--- The data ---

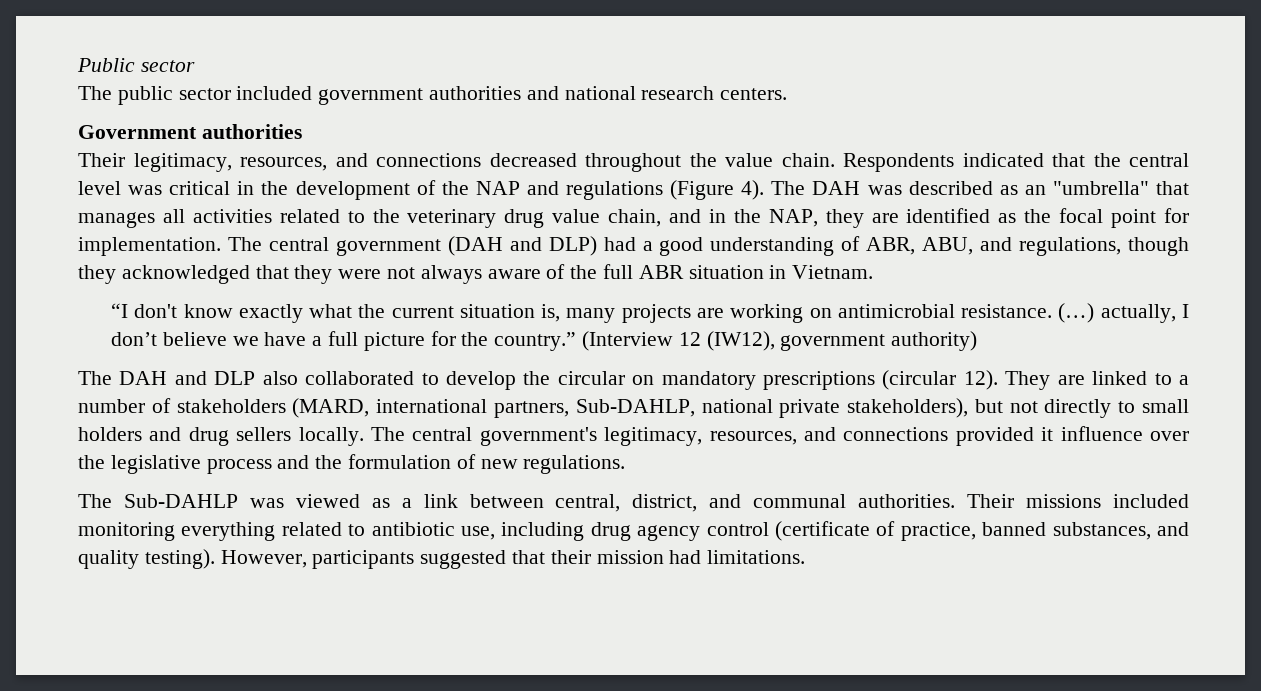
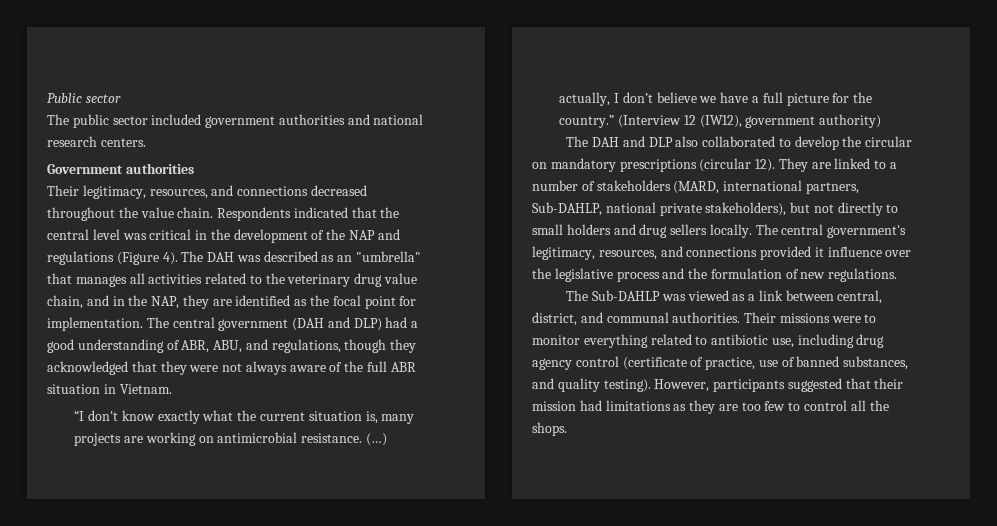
- Their missions included monitoring everything related to antibiotic use, including drug agency control (certificate of practice, banned substances, and quality testing).
+ Their missions were to monitor everything related to antibiotic use, including drug agency control (certificate of practice, use of banned substances, and quality testing).
- However, participants suggested that their mission had limitations.
+ However, participants suggested that their mission had limitations as they are too few to control all the shops.

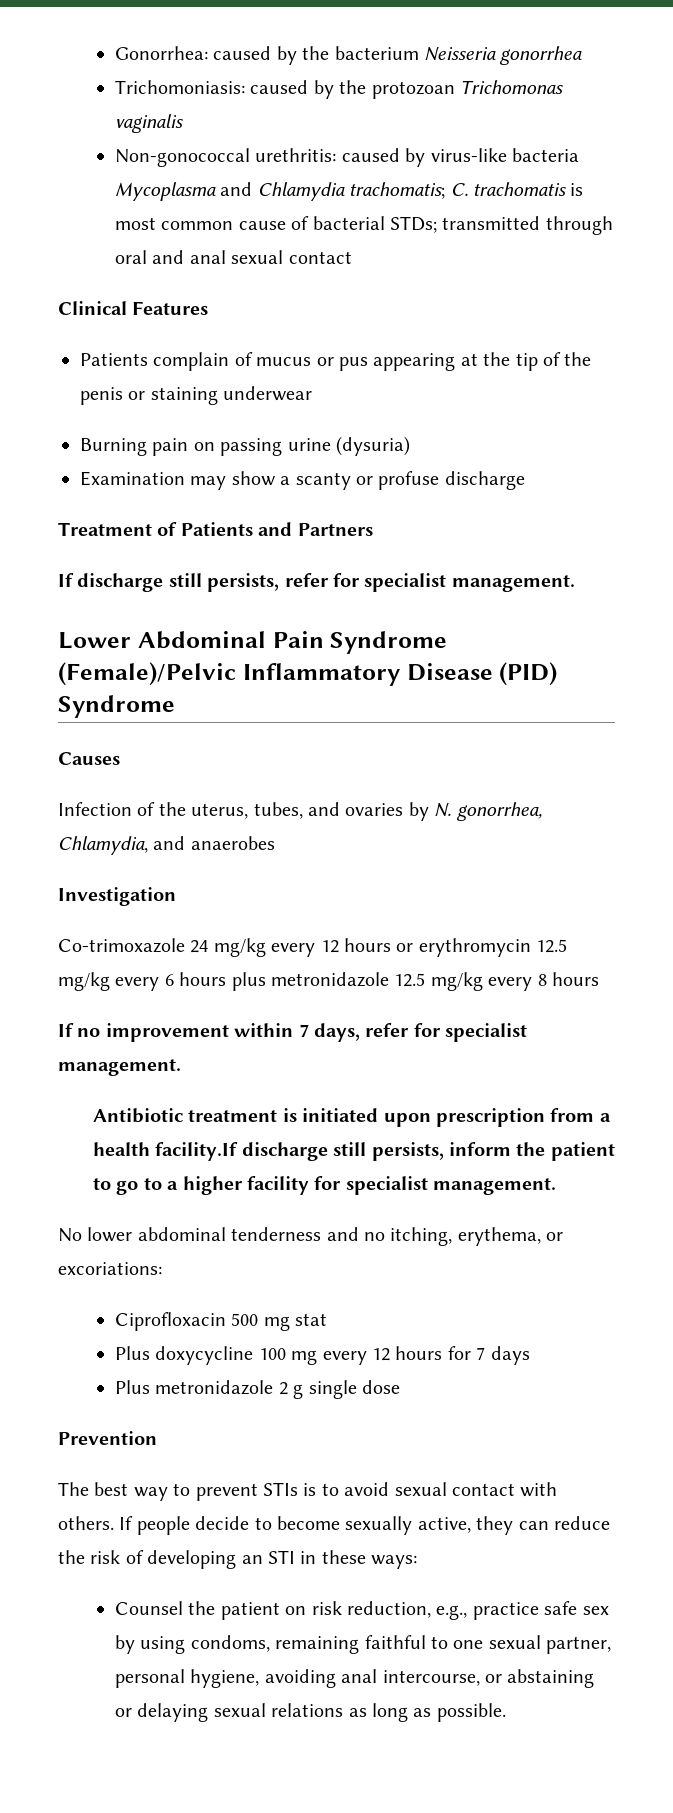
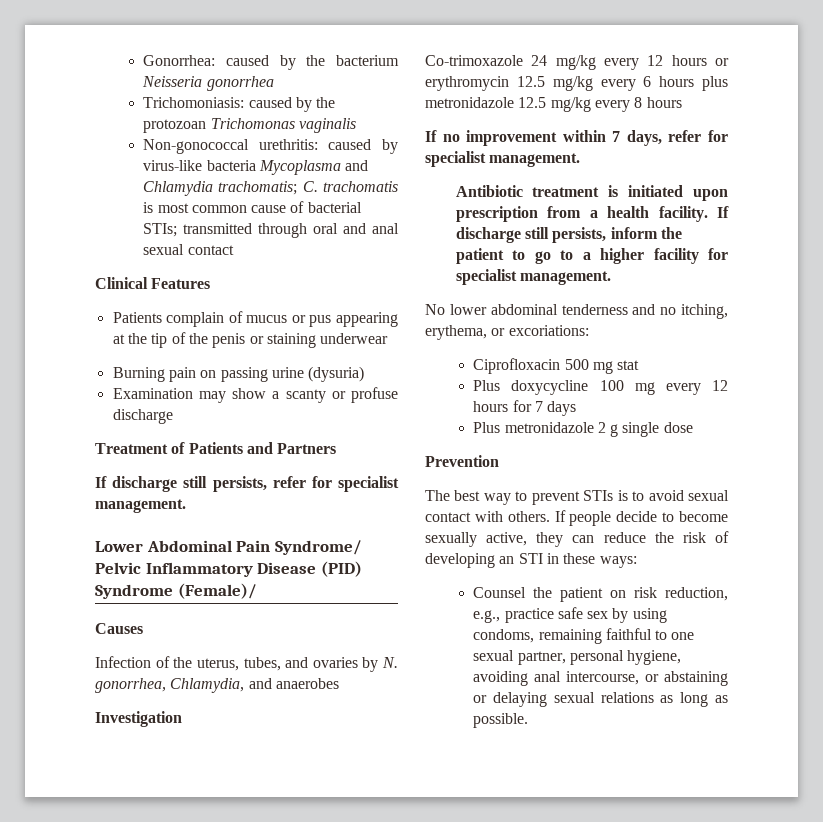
- Non-gonococcal urethritis: caused by virus-like bacteria Mycoplasma and Chlamydia trachomatis; C. trachomatis is most common cause of bacterial STDs; transmitted through oral and anal sexual contact
+ Non-gonococcal urethritis: caused by virus-like bacteria Mycoplasma and Chlamydia trachomatis; C. trachomatis is most common cause of bacterial STIs; transmitted through oral and anal sexual contact
- Lower Abdominal Pain Syndrome (Female)/Pelvic Inflammatory Disease (PID) Syndrome
+ Lower Abdominal Pain Syndrome/ Pelvic Inflammatory Disease (PID) Syndrome (Female)/
- Antibiotic treatment is initiated upon prescription from a health facility.If discharge still persists, inform the patient to go to a higher facility for specialist management.
+ Antibiotic treatment is initiated upon prescription from a health facility. If discharge still persists, inform the patient to go to a higher facility for specialist management.

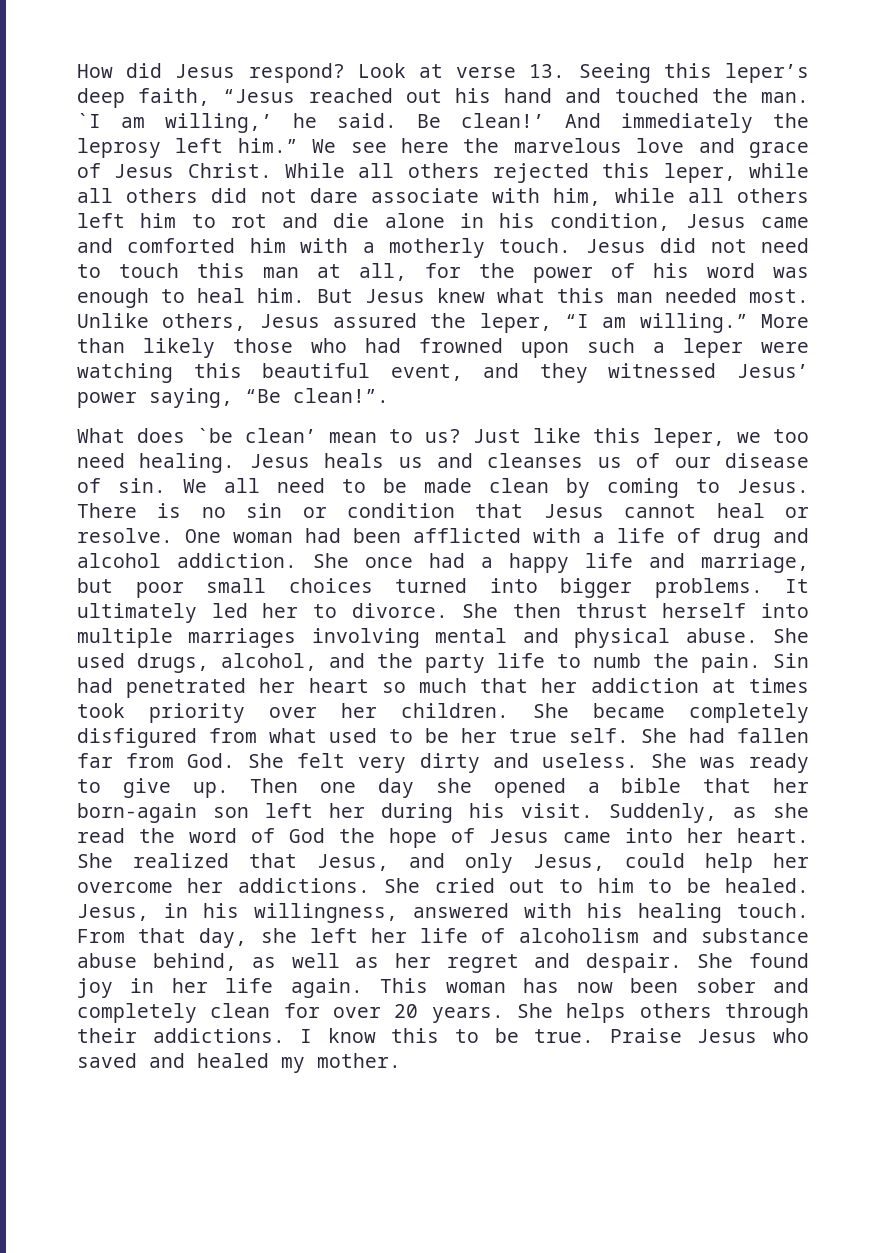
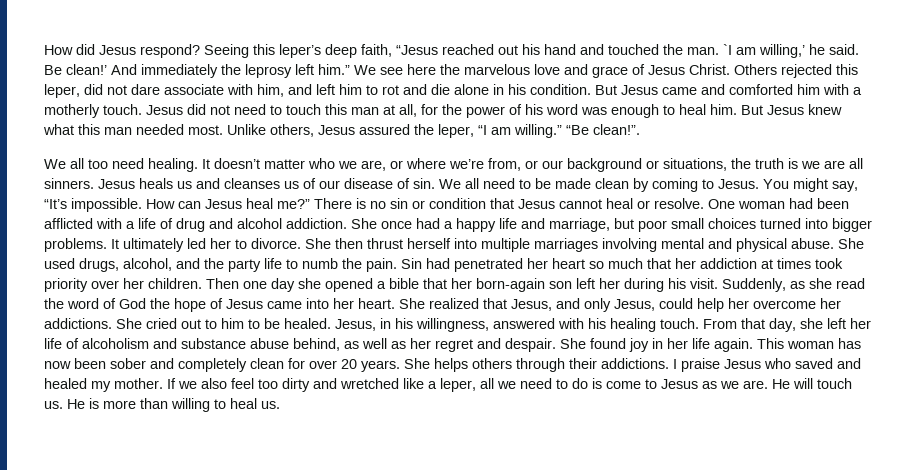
- Look at verse 13. Seeing this leper’s deep faith, “Jesus reached out his hand and touched the man.
+ Seeing this leper’s deep faith, “Jesus reached out his hand and touched the man.
- While all others rejected this leper, while all others did not dare associate with him, while all others left him to rot and die alone in his condition, Jesus came and comforted him with a motherly touch.
+ Others rejected this leper, did not dare associate with him, and left him to rot and die alone in his condition. But Jesus came and comforted him with a motherly touch.
- More than likely those who had frowned upon such a leper were watching this beautiful event, and they witnessed Jesus’ power saying, “Be clean!”.
- What does `be clean’ mean to us? Just like this leper, we too need healing.
+ “Be clean!”.
+ We all too need healing. It doesn’t matter who we are, or where we’re from, or our background or situations, the truth is we are all sinners.
+ You might say, “It’s impossible. How can Jesus heal me?”
- She became completely disfigured from what used to be her true self. She had fallen far from God. She felt very dirty and useless. She was ready to give up.
- I know this to be true. Praise Jesus who saved and healed my mother.
+ I praise Jesus who saved and healed my mother.
+ If we also feel too dirty and wretched like a leper, all we need to do is come to Jesus as we are. He will touch us. He is more than willing to heal us.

---

_The task_
In the copy, include all records verbatim but no images.

_Written reply_
- Their missions included monitoring everything related to antibiotic use, including drug agency control (certificate of practice, banned substances, and quality testing).
+ Their missions were to monitor everything related to antibiotic use, including drug agency control (certificate of practice, use of banned substances, and quality testing).
- However, participants suggested that their mission had limitations.
+ However, participants suggested that their mission had limitations as they are too few to control all the shops.

- Non-gonococcal urethritis: caused by virus-like bacteria Mycoplasma and Chlamydia trachomatis; C. trachomatis is most common cause of bacterial STDs; transmitted through oral and anal sexual contact
+ Non-gonococcal urethritis: caused by virus-like bacteria Mycoplasma and Chlamydia trachomatis; C. trachomatis is most common cause of bacterial STIs; transmitted through oral and anal sexual contact
- Lower Abdominal Pain Syndrome (Female)/Pelvic Inflammatory Disease (PID) Syndrome
+ Lower Abdominal Pain Syndrome/ Pelvic Inflammatory Disease (PID) Syndrome (Female)/
- Antibiotic treatment is initiated upon prescription from a health facility.If discharge still persists, inform the patient to go to a higher facility for specialist management.
+ Antibiotic treatment is initiated upon prescription from a health facility. If discharge still persists, inform the patient to go to a higher facility for specialist management.

- Look at verse 13. Seeing this leper’s deep faith, “Jesus reached out his hand and touched the man.
+ Seeing this leper’s deep faith, “Jesus reached out his hand and touched the man.
- While all others rejected this leper, while all others did not dare associate with him, while all others left him to rot and die alone in his condition, Jesus came and comforted him with a motherly touch.
+ Others rejected this leper, did not dare associate with him, and left him to rot and die alone in his condition. But Jesus came and comforted him with a motherly touch.
- More than likely those who had frowned upon such a leper were watching this beautiful event, and they witnessed Jesus’ power saying, “Be clean!”.
- What does `be clean’ mean to us? Just like this leper, we too need healing.
+ “Be clean!”.
+ We all too need healing. It doesn’t matter who we are, or where we’re from, or our background or situations, the truth is we are all sinners.
+ You might say, “It’s impossible. How can Jesus heal me?”
- She became completely disfigured from what used to be her true self. She had fallen far from God. She felt very dirty and useless. She was ready to give up.
- I know this to be true. Praise Jesus who saved and healed my mother.
+ I praise Jesus who saved and healed my mother.
+ If we also feel too dirty and wretched like a leper, all we need to do is come to Jesus as we are. He will touch us. He is more than willing to heal us.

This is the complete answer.